自己免疫性肝炎は、自己抗体の検出パターンで1型と2型に分類されています。日本では1型自己免疫性肝炎が多く、抗核抗体または抗平滑筋抗体が陽性となる特徴があります。2型自己免疫性肝縁では抗LKM-1やPD-1などの自己抗体と血性IgGの高値を評価します。自己免疫性肝炎は50~60歳代の女性に発症し、慢性肝炎となりやすいが、メチルプレドニゾロンによるステロイドパルス療法で効果的に抑制できる可能性があります。

 

③ 急性肝不全の問診事項

 飲酒、薬物の使用(漢方薬サプリメント経口避妊薬、市販薬を含む)、生もの摂取歴(特にイノシシ、シカ、ブタ、魚介類)。

 性行動、海外旅行、黄疸や危険因子を持つ人との接触

 不衛生な注射針の使用、過去の手術歴、輸血歴、職業、血液への接触、針刺し事故

 肝疾患の家族歴、過去の検診での肝機能障害の指摘

 

④ 急性肝不全の管理

感染症の管理

 肝不全では免疫低下を評価するとともに、管理における接触感染予防策を徹底します。経腸栄養が行われていない場合などでは、腸管免疫も減弱している可能性もあり、バクテリアルトランスロケーションや誤嚥性肺炎に伴う菌血症や敗血症に注意します。ただ、抗菌薬は予防的に使用してはいけません。

意識障害の管理

 意識管理では、まず肝性脳症の昏睡度を評価し等が胃内圧の上昇に注意します。特に肝性脳症がⅢ度以上では脳潅流圧を維持することが大切であり、ICPが上昇している可能性がある場合は血液浄化療法で原因物質の除去を試みる。

浮腫、胸水、副膵の管理

 肝不全では浮腫、胸水、腹水などの3rdスペース形成が生じやすいです。この原因として、腎血流低下によるレニン・アンジオテンシン系の不活化と代謝の減弱による高アルドステロン症が存在する可能性があり、ナトリウムやカリウムなどの電解質異常や酸塩基平衡の合併にも注意して対応します。肝硬変における利尿や肝性腹水などにはフロセミドにトルバプタンを併用する場合があります。トルバプタン3.75 mg/日や7.5 mg/日は血清アルブミン値にかかわらず腹水量を減少させ、体重を減少できます

凝固・線溶の管理

 急性肝不全においては肝臓での凝固因子産生が低下するために出血合併症に注意し、フィブリノーゲン、PT-INRおよびAPTT比を1.5以下を目標として新鮮凍結血漿(FFP:fresh frozen plasma)を補充します。

栄養療法

 急性肝不全においては、アンモニア尿素窒素が上昇しやすいために、たんぱくを含む栄養制限する傾向があるが低栄養状態を避けるために25 kcal/kg/日を目標とした適切な栄養管理ができるとよい。

急性肝不全の薬物療法

 ウイルス病態では抗ウイルス薬と免疫グロブリン療法、自己免疫性病態ではステロイド療法、大量免疫グロブリン療法、血漿交換法を検討する。肝機能低下については、ウルソデオキシコール酸(1日600 mg、1日最大量900 mg、3分割、経管投与)、強力ネオミノファーゲンシー(1日最大100 ml静注)を併用します。

 

⑤ 肝性脳症の治療

 肝性脳症の治療は、誘引除去、蛋白制限、ラクツロースの3つで治療します。蛋白質や窒素代謝物の腸管からの吸収を抑制し、血中アンモニア濃度を低下させます。食事は蛋白制限をし、安静で腸管血流の改善を促します。

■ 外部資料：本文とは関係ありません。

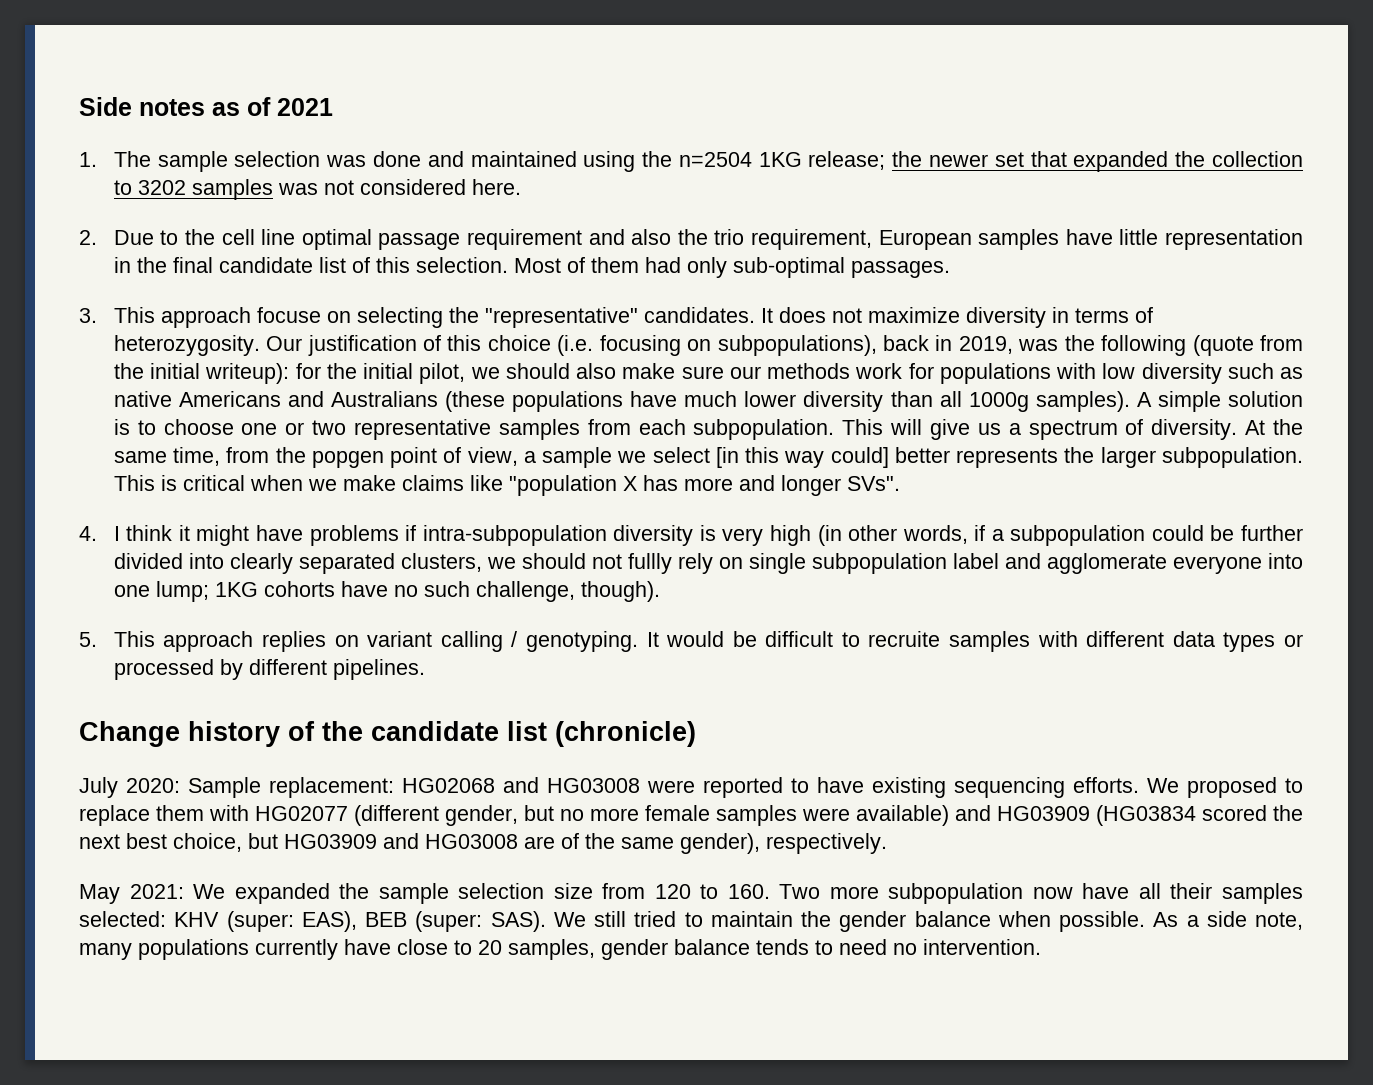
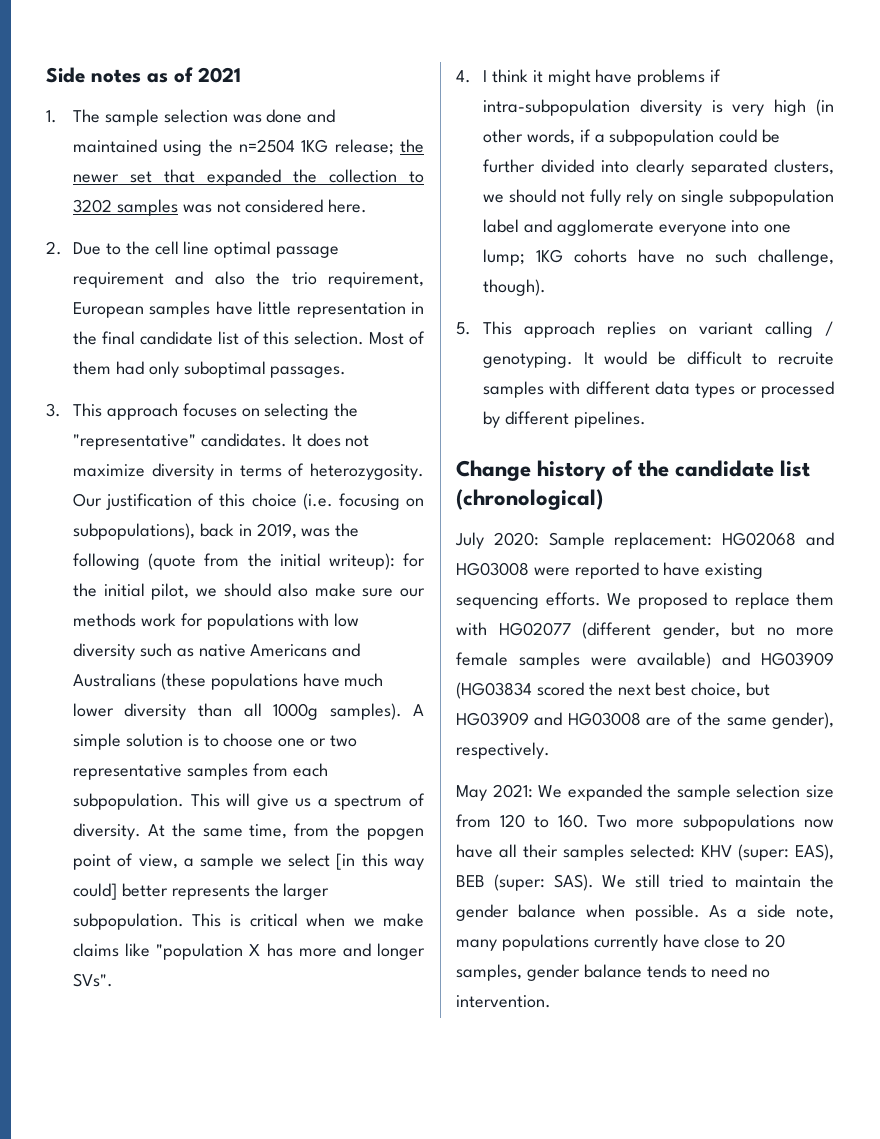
- Most of them had only sub-optimal passages.
+ Most of them had only suboptimal passages.
- 3. This approach focuse on selecting the "representative" candidates.
+ 3. This approach focuses on selecting the "representative" candidates.
- 4. I think it might have problems if intra-subpopulation diversity is very high (in other words, if a subpopulation could be further divided into clearly separated clusters, we should not fullly rely on single subpopulation label and agglomerate everyone into one lump; 1KG cohorts have no such challenge, though).
+ 4. I think it might have problems if intra-subpopulation diversity is very high (in other words, if a subpopulation could be further divided into clearly separated clusters, we should not fully rely on single subpopulation label and agglomerate everyone into one lump; 1KG cohorts have no such challenge, though).
- Change history of the candidate list (chronicle)
+ Change history of the candidate list (chronological)
- May 2021: We expanded the sample selection size from 120 to 160. Two more subpopulation now have all their samples selected: KHV (super: EAS), BEB (super: SAS).
+ May 2021: We expanded the sample selection size from 120 to 160. Two more subpopulations now have all their samples selected: KHV (super: EAS), BEB (super: SAS).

 ラクツロースは非吸収性の二糖類で浸透圧性下剤で、腸内で乳酸が産生され、pHが低下するとアンモニアイオンがアンモニアに変換されN源の吸収が低下します。

 処方ラクツロース65%シロップ1回10-20 mLを経口もしくは経管で投与 1日2-3回で軟便が2-3回/日に調整

 分岐鎖アミノ酸は肝性脳症改善までの期間を短縮する可能性があると言われています。

 処方アミノレバン 500 mL 3-4時間かけて点滴静注

 

⑥ 特発性細菌性腹膜炎(SBP

 発熱、腹痛のある腹水患者をみたら腹水穿刺をします。腹水中の白血球>500/μlもしくは多核白血球≧250μlの時はSBPを疑います。診断は、2000年のInternational Ascites Clubのコンセンサスミーティングで『腹水中の好中球増加(250/mm3 以上)を認め,かつ細菌培養陽性の場合』と定められました。SBPは致死率が高い疾患であるが、早期に抗菌薬を投与することで救命が可能な疾患です。腹水穿刺後は、培養結果を待たずに抗菌薬を投与し始めましょう。

 SBPは細菌感染でありながら、その診断においては起因菌の検出でなく腹水中の多核白血球数が主役となっているという特殊性を有しています。

 治療は以下の抗菌薬を投与します。

  セフォタキシム 2g, 8時間ごと、セフトリアキソンを2 g24時間毎でもよい。5日間投与

  1.5 g/kgのアルブミンを6時間以内に1回、3日目に1g/kgを1回投与することも腎機能、生存率を改善すると言われています

 

いかがだったでしょうか。次回はICUにおける急性腎不全の勉強をしたいと考えています。